Sometimes I want to give up and just drink the iocaine powder in front of me.

But what I really want is to go back to my very young self who literally did not know about Christmas. Who could have optimized for Solsticiness without distraction.

Now, these changes are not entirely a loss. And I do not mean other changes that happened at the same time for the same reason. I mean these changes.

Knowing my fallibility allows me to plan for it. To set deadlines with safety margins. To seek help when I need it. To advise my friends to craft contingency plans for “if I drop off the face of the earth”. (Just glad we didn’t need those.)

Knowing about Christmas prepares me for a congregation that knows about Christmas: And it allows me to – carefully – search Christmas traditions for any good, universal ideas that we do want to copy.

Even youth’s greatest benefit – the awareness of how much is out there to learn – trades off at its high end against the ability to act confidently on what you know.

Even youth’s greatest weakness – the lack of power – forces you to stay honest, and honesty often serves you well in the long run.

So we speak of moderation, and of balance. Not because we like these things but because we haven’t got better. When the good and the bad are the same thing, you cannot have one without the other. It is an iron law of psychology.

So if the virtues of youth and age are trade-offs, why do we sing Forever Young? Especially after we spent the rest of the evening talking about growing up? If what causes you to grow up is staring into darkness and not backing down, that is precisely what we are here to do!

Have we changed our mind?

No.

We have gotten ambitious.

May you be forever young and old as it shall please you. Not “or”. “And”.

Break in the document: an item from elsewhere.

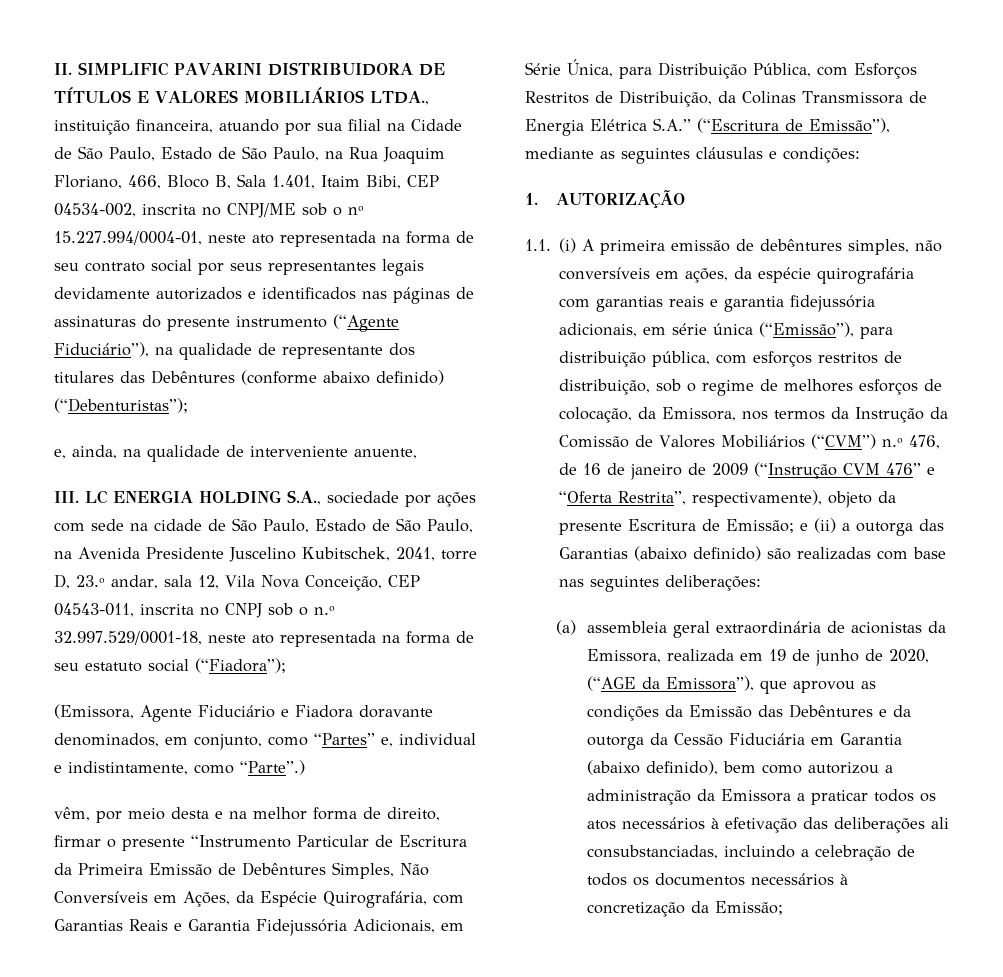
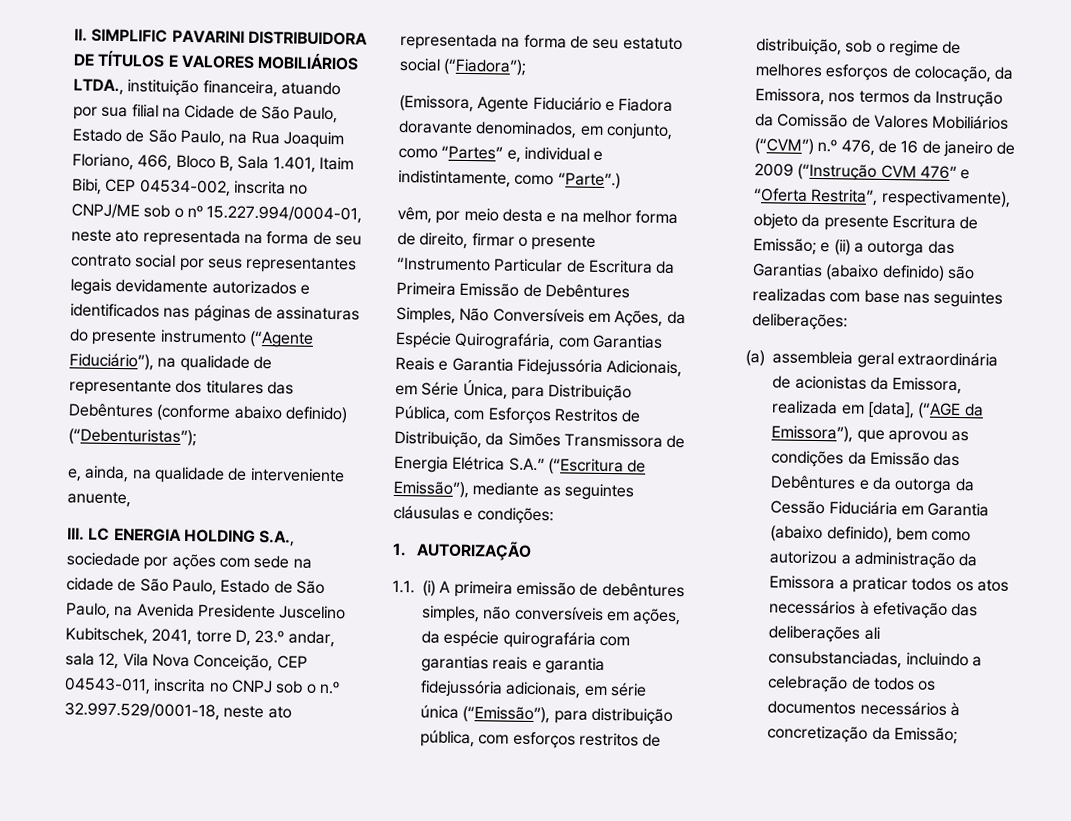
- vêm, por meio desta e na melhor forma de direito, firmar o presente “Instrumento Particular de Escritura da Primeira Emissão de Debêntures Simples, Não Conversíveis em Ações, da Espécie Quirografária, com Garantias Reais e Garantia Fidejussória Adicionais, em Série Única, para Distribuição Pública, com Esforços Restritos de Distribuição, da Colinas Transmissora de Energia Elétrica S.A.” (“Escritura de Emissão”), mediante as seguintes cláusulas e condições:
+ vêm, por meio desta e na melhor forma de direito, firmar o presente “Instrumento Particular de Escritura da Primeira Emissão de Debêntures Simples, Não Conversíveis em Ações, da Espécie Quirografária, com Garantias Reais e Garantia Fidejussória Adicionais, em Série Única, para Distribuição Pública, com Esforços Restritos de Distribuição, da Simões Transmissora de Energia Elétrica S.A.” (“Escritura de Emissão”), mediante as seguintes cláusulas e condições:
- (a) assembleia geral extraordinária de acionistas da Emissora, realizada em 19 de junho de 2020, (“AGE da Emissora”), que aprovou as condições da Emissão das Debêntures e da outorga da Cessão Fiduciária em Garantia (abaixo definido), bem como autorizou a administração da Emissora a praticar todos os atos necessários à efetivação das deliberações ali consubstanciadas, incluindo a celebração de todos os documentos necessários à concretização da Emissão;
+ (a) assembleia geral extraordinária de acionistas da Emissora, realizada em [data], (“AGE da Emissora”), que aprovou as condições da Emissão das Debêntures e da outorga da Cessão Fiduciária em Garantia (abaixo definido), bem como autorizou a administração da Emissora a praticar todos os atos necessários à efetivação das deliberações ali consubstanciadas, incluindo a celebração de todos os documentos necessários à concretização da Emissão;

An “iron laws of psychology”, I said. But compared to all we have done, and to all we must do if we are to survive, what matters an iron law? Let us drag it to our anvil, and hammer it into a more pleasing shape. It seems our current spectrum of minds cannot solve our problems. And as the amount of change we live through increases, whether through longevity or accelerating change, the danger increases. So it goes. Let us hammer ourselves into something better.

Our hammers might be philosophy or neurology or robotics or something yet uninvented. It doesn’t matter. Is we survive, we will have them.

Perhaps, as you look to the future, and toward growth, you look not for yourself but for your community. Or your family, or your teacher-student lineage, or your traditions. It makes little difference. Everything that applies to individuals in youth and in age applies to collectives as well. Those have additional ways to age badly: to lose energy, to lose sight of goals, to lose the right people… But even in this broader scope, the principles still apply.

Whether you take it for yourself, for your community, or for both, this is the blessing we wish to offer you. That as you grow old, as you grow strong, as you grow wise, may you nevertheless stay forever young, though you grow for another five thousand years.